What to produce ->
From the data below, copy exactly the lines that lie between the one holding "[82,56,225,74] [82,108,143,124] [82,148,309,163]" and the one holding "[82,372,235,384] [82,405,1011,421] [82,425,326,440]", including both, and nothing more.

Task material ->
########
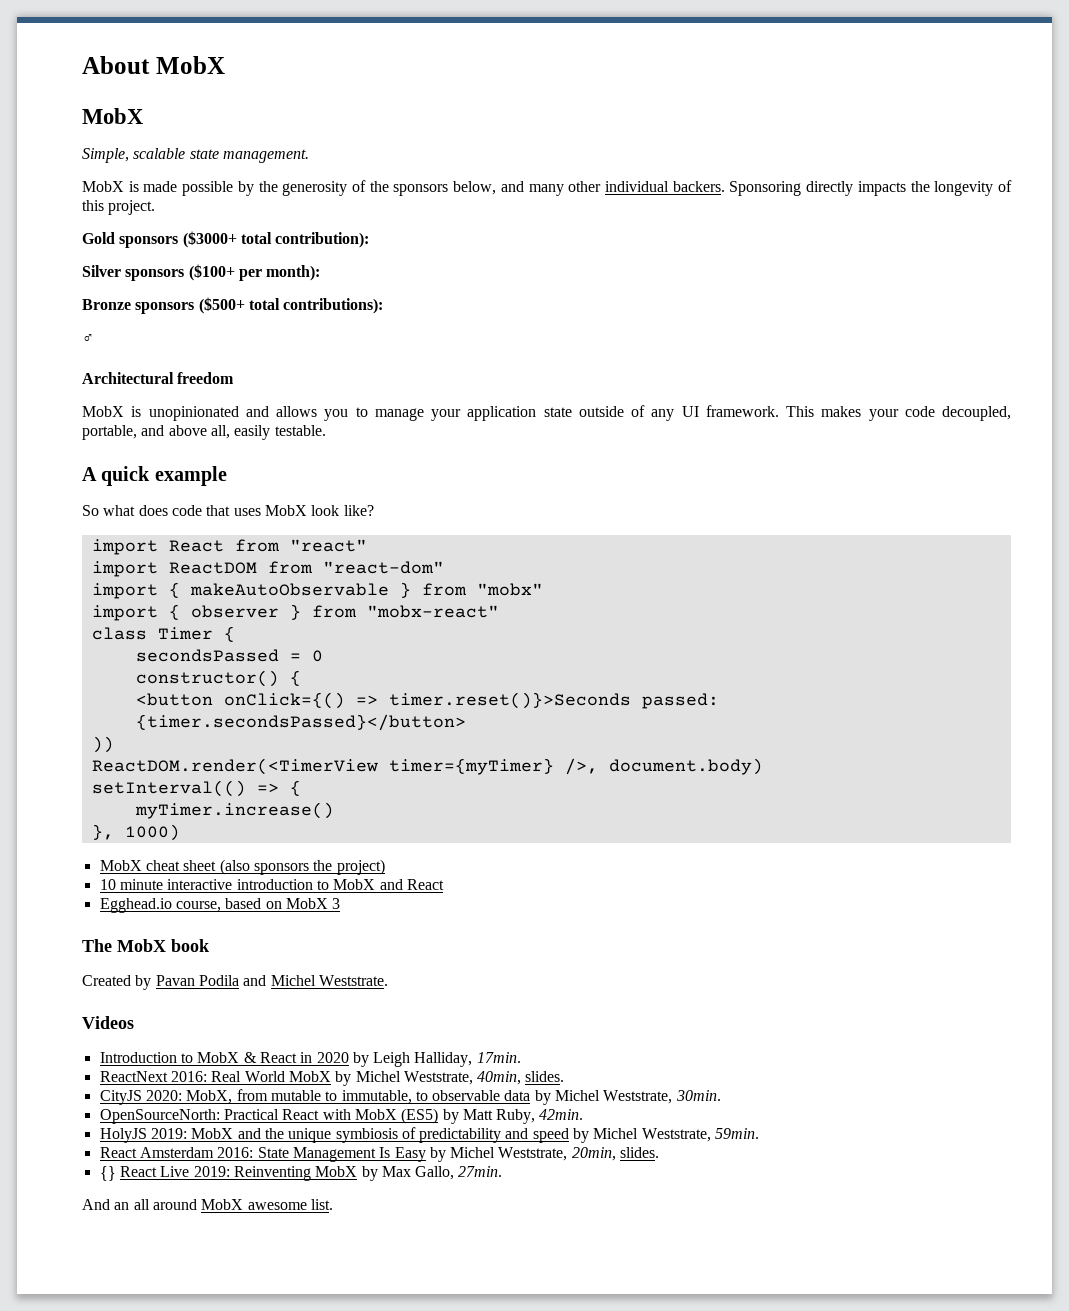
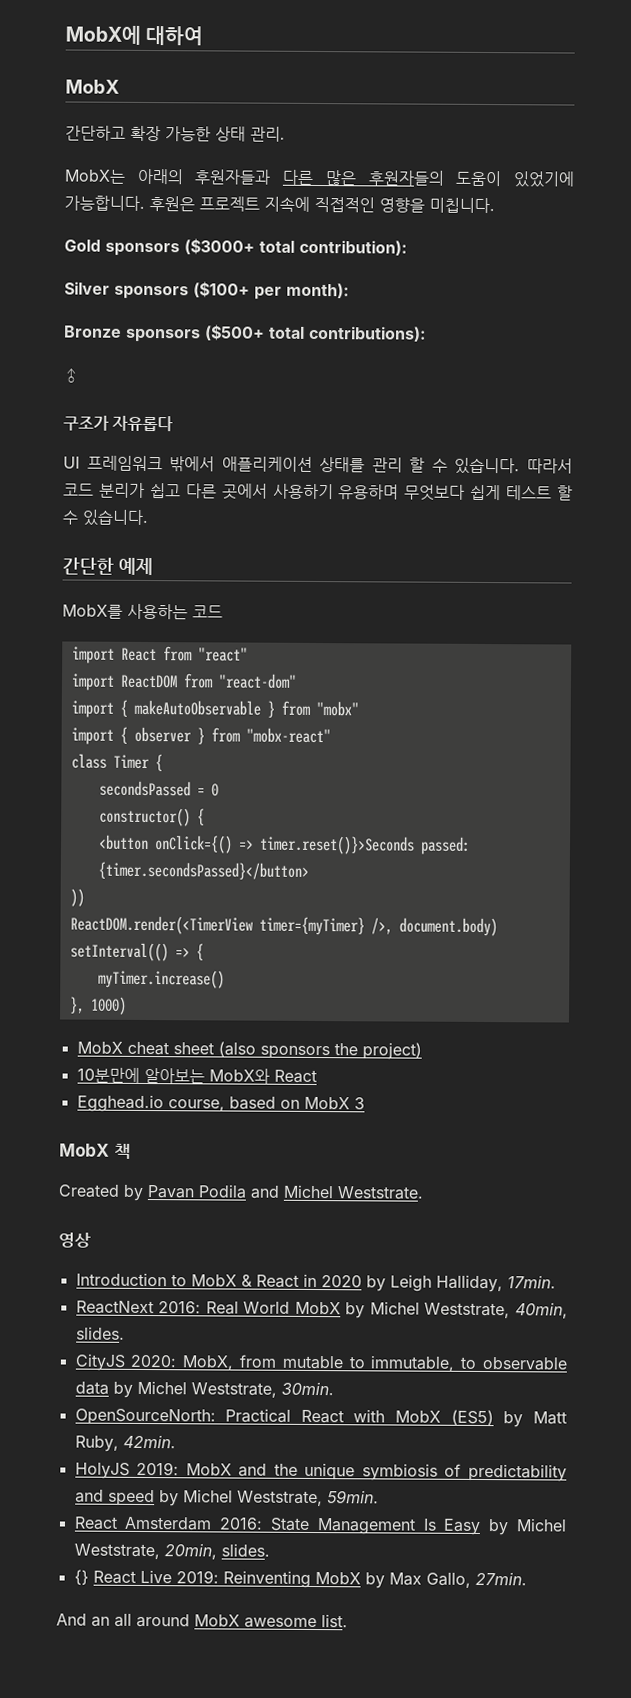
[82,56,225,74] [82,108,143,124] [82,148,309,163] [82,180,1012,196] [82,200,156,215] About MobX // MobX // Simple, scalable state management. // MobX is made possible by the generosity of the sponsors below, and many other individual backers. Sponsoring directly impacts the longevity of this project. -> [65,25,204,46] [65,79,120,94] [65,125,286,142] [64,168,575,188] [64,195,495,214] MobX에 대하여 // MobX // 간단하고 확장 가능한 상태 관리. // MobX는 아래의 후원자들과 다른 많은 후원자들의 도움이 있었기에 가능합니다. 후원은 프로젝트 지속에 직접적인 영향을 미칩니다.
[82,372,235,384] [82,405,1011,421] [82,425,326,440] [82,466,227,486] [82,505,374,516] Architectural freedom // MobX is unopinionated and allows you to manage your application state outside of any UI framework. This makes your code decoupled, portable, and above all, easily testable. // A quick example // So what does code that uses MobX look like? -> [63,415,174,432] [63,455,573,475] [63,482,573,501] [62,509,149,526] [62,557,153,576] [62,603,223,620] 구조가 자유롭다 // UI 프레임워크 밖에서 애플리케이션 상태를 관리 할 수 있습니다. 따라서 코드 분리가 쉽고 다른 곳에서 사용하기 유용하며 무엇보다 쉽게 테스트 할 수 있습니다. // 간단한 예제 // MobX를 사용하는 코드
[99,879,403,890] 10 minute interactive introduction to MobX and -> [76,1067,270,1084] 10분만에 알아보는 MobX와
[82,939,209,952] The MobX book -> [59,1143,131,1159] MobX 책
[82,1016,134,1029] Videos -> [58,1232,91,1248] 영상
########
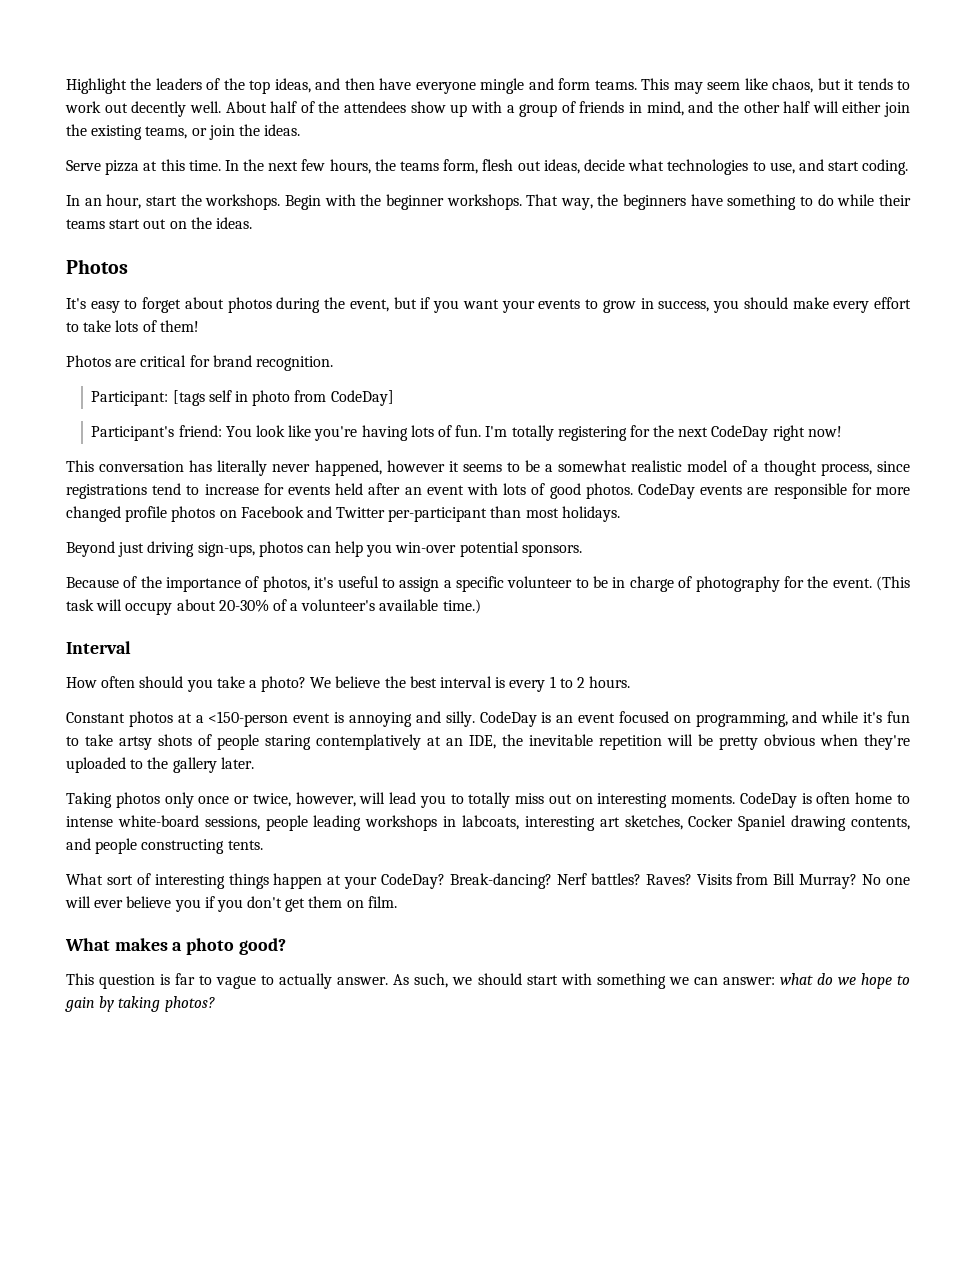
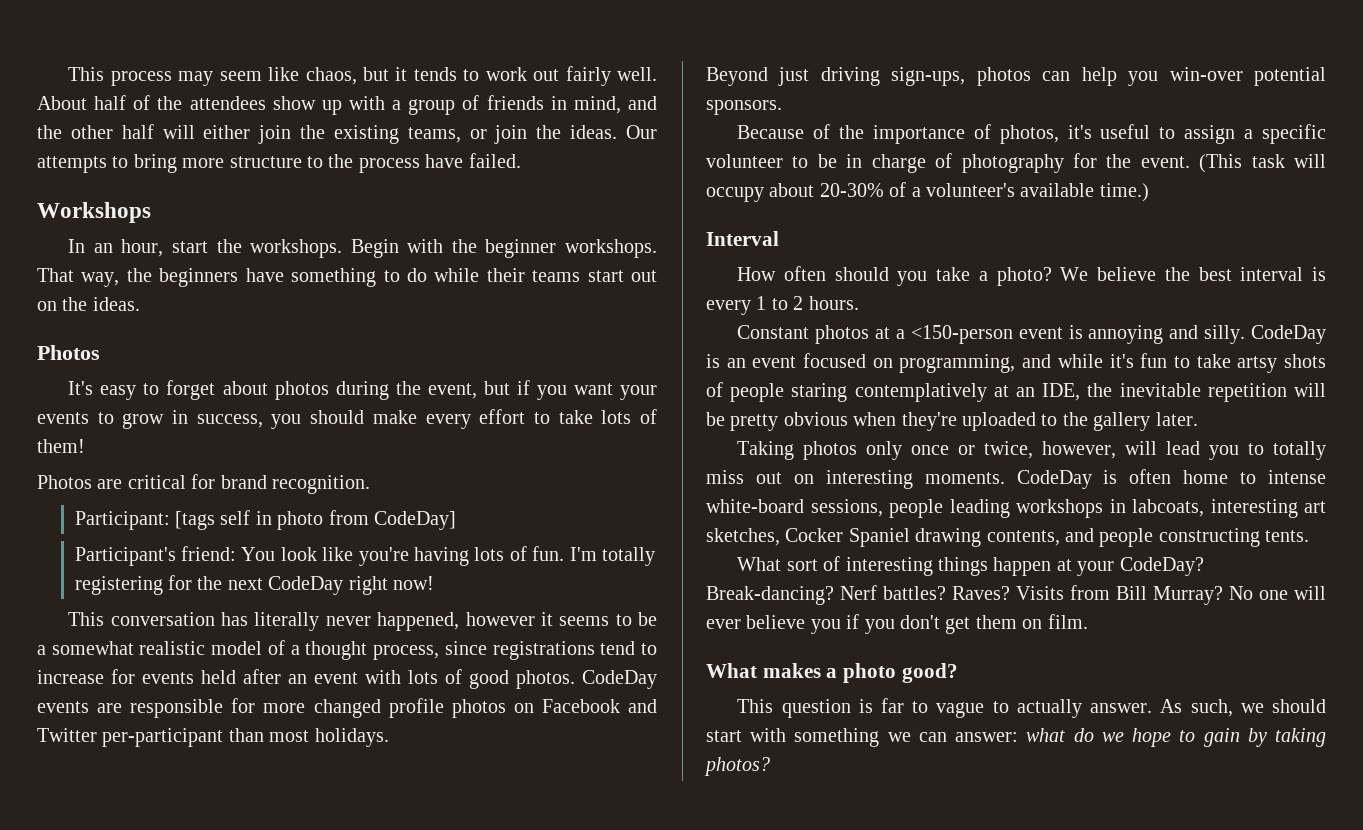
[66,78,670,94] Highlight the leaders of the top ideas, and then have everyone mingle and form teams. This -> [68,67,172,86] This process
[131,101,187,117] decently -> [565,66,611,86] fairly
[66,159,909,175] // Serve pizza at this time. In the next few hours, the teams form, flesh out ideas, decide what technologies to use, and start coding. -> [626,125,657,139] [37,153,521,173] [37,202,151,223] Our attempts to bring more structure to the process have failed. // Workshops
########
Answer space ->
[82,56,225,74] [82,108,143,124] [82,148,309,163] [82,180,1012,196] [82,200,156,215] About MobX // MobX // Simple, scalable state management. // MobX is made possible by the generosity of the sponsors below, and many other individual backers. Sponsoring directly impacts the longevity of this project. -> [65,25,204,46] [65,79,120,94] [65,125,286,142] [64,168,575,188] [64,195,495,214] MobX에 대하여 // MobX // 간단하고 확장 가능한 상태 관리. // MobX는 아래의 후원자들과 다른 많은 후원자들의 도움이 있었기에 가능합니다. 후원은 프로젝트 지속에 직접적인 영향을 미칩니다.
[82,372,235,384] [82,405,1011,421] [82,425,326,440] [82,466,227,486] [82,505,374,516] Architectural freedom // MobX is unopinionated and allows you to manage your application state outside of any UI framework. This makes your code decoupled, portable, and above all, easily testable. // A quick example // So what does code that uses MobX look like? -> [63,415,174,432] [63,455,573,475] [63,482,573,501] [62,509,149,526] [62,557,153,576] [62,603,223,620] 구조가 자유롭다 // UI 프레임워크 밖에서 애플리케이션 상태를 관리 할 수 있습니다. 따라서 코드 분리가 쉽고 다른 곳에서 사용하기 유용하며 무엇보다 쉽게 테스트 할 수 있습니다. // 간단한 예제 // MobX를 사용하는 코드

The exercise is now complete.